[Task objective]: How many separate lines in this material contain the string "Wheel"? Respond with the number alone.

[Material for this exercise]:
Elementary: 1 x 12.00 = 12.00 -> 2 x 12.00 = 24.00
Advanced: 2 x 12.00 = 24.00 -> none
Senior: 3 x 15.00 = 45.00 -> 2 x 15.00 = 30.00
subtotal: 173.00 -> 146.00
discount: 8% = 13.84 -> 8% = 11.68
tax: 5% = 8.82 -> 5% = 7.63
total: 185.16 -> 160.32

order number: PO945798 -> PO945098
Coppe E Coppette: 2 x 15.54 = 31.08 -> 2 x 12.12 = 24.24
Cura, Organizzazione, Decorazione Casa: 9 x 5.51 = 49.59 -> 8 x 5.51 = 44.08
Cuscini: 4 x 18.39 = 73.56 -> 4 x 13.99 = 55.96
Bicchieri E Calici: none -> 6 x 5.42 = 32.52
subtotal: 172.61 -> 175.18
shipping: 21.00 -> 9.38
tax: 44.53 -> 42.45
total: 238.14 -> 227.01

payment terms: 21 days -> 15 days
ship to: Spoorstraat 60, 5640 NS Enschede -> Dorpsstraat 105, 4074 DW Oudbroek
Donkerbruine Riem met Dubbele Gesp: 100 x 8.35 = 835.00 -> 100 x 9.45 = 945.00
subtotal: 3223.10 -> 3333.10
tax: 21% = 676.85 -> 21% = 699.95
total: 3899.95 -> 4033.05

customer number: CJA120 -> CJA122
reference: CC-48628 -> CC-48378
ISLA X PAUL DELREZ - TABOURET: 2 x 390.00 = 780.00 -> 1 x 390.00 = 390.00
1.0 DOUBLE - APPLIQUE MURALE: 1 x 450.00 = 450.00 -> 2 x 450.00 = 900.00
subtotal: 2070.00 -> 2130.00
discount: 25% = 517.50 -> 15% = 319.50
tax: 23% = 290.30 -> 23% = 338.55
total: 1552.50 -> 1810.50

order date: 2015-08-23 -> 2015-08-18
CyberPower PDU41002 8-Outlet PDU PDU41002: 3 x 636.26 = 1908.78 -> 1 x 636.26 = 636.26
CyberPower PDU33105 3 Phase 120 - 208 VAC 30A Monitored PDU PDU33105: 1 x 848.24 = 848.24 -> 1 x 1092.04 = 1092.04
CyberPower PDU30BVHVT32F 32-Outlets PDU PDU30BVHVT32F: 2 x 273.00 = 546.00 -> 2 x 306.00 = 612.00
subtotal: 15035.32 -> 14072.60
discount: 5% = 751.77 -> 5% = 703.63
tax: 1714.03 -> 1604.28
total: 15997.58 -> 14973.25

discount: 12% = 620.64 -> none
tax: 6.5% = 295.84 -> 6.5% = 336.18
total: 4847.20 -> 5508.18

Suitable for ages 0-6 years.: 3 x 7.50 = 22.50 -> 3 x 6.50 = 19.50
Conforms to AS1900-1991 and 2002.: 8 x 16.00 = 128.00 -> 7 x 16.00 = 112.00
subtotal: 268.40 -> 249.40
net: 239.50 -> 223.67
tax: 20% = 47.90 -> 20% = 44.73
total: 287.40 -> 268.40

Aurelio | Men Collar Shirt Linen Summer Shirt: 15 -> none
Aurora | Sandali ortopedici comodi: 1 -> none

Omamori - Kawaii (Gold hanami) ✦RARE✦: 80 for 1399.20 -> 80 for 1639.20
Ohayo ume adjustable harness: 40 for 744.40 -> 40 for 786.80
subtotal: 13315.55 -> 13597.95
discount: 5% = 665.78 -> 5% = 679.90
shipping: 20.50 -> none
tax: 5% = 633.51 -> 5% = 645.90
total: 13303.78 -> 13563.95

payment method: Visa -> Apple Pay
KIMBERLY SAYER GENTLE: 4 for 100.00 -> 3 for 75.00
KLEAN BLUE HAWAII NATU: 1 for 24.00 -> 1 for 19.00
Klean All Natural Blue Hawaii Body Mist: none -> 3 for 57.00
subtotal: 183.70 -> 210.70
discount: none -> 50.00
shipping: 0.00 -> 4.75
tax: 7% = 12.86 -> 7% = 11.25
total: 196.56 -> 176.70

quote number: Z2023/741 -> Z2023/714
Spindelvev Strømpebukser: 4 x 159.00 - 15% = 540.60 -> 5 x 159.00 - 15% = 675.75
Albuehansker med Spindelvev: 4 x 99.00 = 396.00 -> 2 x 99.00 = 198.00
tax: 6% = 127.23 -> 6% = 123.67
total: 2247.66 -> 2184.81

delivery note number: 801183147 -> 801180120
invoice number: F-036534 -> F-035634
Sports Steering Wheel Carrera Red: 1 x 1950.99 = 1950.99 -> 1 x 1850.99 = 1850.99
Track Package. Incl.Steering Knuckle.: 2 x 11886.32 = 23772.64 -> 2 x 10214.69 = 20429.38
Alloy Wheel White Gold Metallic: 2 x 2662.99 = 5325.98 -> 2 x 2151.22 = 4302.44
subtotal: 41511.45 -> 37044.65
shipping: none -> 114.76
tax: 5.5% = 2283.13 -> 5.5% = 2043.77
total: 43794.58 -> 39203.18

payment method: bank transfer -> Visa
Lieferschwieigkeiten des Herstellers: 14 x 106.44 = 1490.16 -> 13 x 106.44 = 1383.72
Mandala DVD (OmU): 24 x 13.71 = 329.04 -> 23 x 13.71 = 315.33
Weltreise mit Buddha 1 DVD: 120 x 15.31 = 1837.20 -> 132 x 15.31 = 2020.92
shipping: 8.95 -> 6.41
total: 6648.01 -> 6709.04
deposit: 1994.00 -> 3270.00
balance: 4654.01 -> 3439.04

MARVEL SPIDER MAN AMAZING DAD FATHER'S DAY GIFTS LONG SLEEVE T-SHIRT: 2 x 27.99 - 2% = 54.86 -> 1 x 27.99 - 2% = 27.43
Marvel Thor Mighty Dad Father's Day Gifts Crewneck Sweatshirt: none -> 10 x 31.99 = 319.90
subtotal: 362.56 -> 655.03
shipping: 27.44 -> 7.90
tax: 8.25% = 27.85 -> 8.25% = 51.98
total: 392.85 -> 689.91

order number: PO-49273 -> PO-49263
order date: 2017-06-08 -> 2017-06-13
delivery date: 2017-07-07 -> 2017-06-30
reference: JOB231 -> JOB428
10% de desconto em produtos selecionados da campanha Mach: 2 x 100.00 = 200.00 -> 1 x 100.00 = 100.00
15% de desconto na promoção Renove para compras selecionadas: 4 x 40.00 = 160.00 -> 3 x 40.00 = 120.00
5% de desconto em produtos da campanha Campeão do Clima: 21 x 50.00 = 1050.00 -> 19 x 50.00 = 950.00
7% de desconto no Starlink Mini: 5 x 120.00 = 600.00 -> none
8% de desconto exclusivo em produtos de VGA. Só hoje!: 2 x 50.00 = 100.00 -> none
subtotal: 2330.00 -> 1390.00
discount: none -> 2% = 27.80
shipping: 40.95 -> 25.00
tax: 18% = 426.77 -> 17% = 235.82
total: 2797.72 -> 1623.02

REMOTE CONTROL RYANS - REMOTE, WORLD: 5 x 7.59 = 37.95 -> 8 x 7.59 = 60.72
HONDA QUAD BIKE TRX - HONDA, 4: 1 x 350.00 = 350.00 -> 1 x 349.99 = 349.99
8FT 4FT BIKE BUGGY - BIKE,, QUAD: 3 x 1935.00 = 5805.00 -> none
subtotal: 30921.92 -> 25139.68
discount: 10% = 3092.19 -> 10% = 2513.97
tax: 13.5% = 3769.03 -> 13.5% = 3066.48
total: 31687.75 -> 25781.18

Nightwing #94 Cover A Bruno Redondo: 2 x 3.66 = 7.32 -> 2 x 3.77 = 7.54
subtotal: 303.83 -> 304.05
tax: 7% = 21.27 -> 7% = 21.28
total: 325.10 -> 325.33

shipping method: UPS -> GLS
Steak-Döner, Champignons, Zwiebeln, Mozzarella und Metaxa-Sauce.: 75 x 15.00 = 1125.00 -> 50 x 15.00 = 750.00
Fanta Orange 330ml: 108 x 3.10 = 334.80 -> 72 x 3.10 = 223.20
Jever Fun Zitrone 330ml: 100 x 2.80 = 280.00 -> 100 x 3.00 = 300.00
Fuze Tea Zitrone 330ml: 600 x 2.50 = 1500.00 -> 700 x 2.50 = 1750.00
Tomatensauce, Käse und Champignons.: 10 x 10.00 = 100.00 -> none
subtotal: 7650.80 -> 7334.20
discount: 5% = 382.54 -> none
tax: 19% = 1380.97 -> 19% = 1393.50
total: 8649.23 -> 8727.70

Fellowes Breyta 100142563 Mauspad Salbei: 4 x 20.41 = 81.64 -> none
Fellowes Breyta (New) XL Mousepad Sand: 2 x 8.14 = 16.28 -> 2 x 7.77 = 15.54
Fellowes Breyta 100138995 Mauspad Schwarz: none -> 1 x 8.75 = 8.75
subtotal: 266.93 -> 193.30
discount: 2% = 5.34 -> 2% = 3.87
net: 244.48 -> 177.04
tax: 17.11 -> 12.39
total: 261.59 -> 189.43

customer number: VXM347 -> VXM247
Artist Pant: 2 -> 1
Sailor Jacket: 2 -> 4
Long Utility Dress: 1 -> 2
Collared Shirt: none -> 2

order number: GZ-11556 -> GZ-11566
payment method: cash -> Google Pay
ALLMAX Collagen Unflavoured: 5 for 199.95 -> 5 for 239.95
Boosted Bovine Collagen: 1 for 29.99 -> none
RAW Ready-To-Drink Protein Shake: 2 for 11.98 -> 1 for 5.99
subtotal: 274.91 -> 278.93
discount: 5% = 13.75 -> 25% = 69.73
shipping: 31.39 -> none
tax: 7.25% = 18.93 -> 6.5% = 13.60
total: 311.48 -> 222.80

[Reply]: 2